#### Records for this task ####

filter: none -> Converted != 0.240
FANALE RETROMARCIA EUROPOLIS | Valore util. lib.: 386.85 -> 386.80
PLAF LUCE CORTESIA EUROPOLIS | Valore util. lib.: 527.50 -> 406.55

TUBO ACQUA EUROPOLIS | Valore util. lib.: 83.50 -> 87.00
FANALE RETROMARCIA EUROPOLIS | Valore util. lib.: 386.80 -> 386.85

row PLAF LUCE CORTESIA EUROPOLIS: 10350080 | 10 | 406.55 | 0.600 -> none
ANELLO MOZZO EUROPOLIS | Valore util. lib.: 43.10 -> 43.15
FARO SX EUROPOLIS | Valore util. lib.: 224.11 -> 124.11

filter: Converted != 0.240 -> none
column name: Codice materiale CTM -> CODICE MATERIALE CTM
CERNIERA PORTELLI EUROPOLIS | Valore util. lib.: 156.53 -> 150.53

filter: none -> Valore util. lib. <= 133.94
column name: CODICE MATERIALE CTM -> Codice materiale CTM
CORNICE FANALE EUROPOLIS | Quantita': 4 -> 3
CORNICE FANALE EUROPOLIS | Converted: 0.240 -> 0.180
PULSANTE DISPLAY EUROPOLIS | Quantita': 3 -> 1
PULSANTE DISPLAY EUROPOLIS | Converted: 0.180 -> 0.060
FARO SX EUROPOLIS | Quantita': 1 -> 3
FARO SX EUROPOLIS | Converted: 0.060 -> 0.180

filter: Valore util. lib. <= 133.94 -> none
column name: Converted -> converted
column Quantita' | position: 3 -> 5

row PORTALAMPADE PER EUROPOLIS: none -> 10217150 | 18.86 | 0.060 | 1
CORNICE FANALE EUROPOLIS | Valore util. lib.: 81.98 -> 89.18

####

The whole listing above is to be restated word for word.

Answer space ->
filter: none -> Converted != 0.240
FANALE RETROMARCIA EUROPOLIS | Valore util. lib.: 386.85 -> 386.80
PLAF LUCE CORTESIA EUROPOLIS | Valore util. lib.: 527.50 -> 406.55

TUBO ACQUA EUROPOLIS | Valore util. lib.: 83.50 -> 87.00
FANALE RETROMARCIA EUROPOLIS | Valore util. lib.: 386.80 -> 386.85

row PLAF LUCE CORTESIA EUROPOLIS: 10350080 | 10 | 406.55 | 0.600 -> none
ANELLO MOZZO EUROPOLIS | Valore util. lib.: 43.10 -> 43.15
FARO SX EUROPOLIS | Valore util. lib.: 224.11 -> 124.11

filter: Converted != 0.240 -> none
column name: Codice materiale CTM -> CODICE MATERIALE CTM
CERNIERA PORTELLI EUROPOLIS | Valore util. lib.: 156.53 -> 150.53

filter: none -> Valore util. lib. <= 133.94
column name: CODICE MATERIALE CTM -> Codice materiale CTM
CORNICE FANALE EUROPOLIS | Quantita': 4 -> 3
CORNICE FANALE EUROPOLIS | Converted: 0.240 -> 0.180
PULSANTE DISPLAY EUROPOLIS | Quantita': 3 -> 1
PULSANTE DISPLAY EUROPOLIS | Converted: 0.180 -> 0.060
FARO SX EUROPOLIS | Quantita': 1 -> 3
FARO SX EUROPOLIS | Converted: 0.060 -> 0.180

filter: Valore util. lib. <= 133.94 -> none
column name: Converted -> converted
column Quantita' | position: 3 -> 5

row PORTALAMPADE PER EUROPOLIS: none -> 10217150 | 18.86 | 0.060 | 1
CORNICE FANALE EUROPOLIS | Valore util. lib.: 81.98 -> 89.18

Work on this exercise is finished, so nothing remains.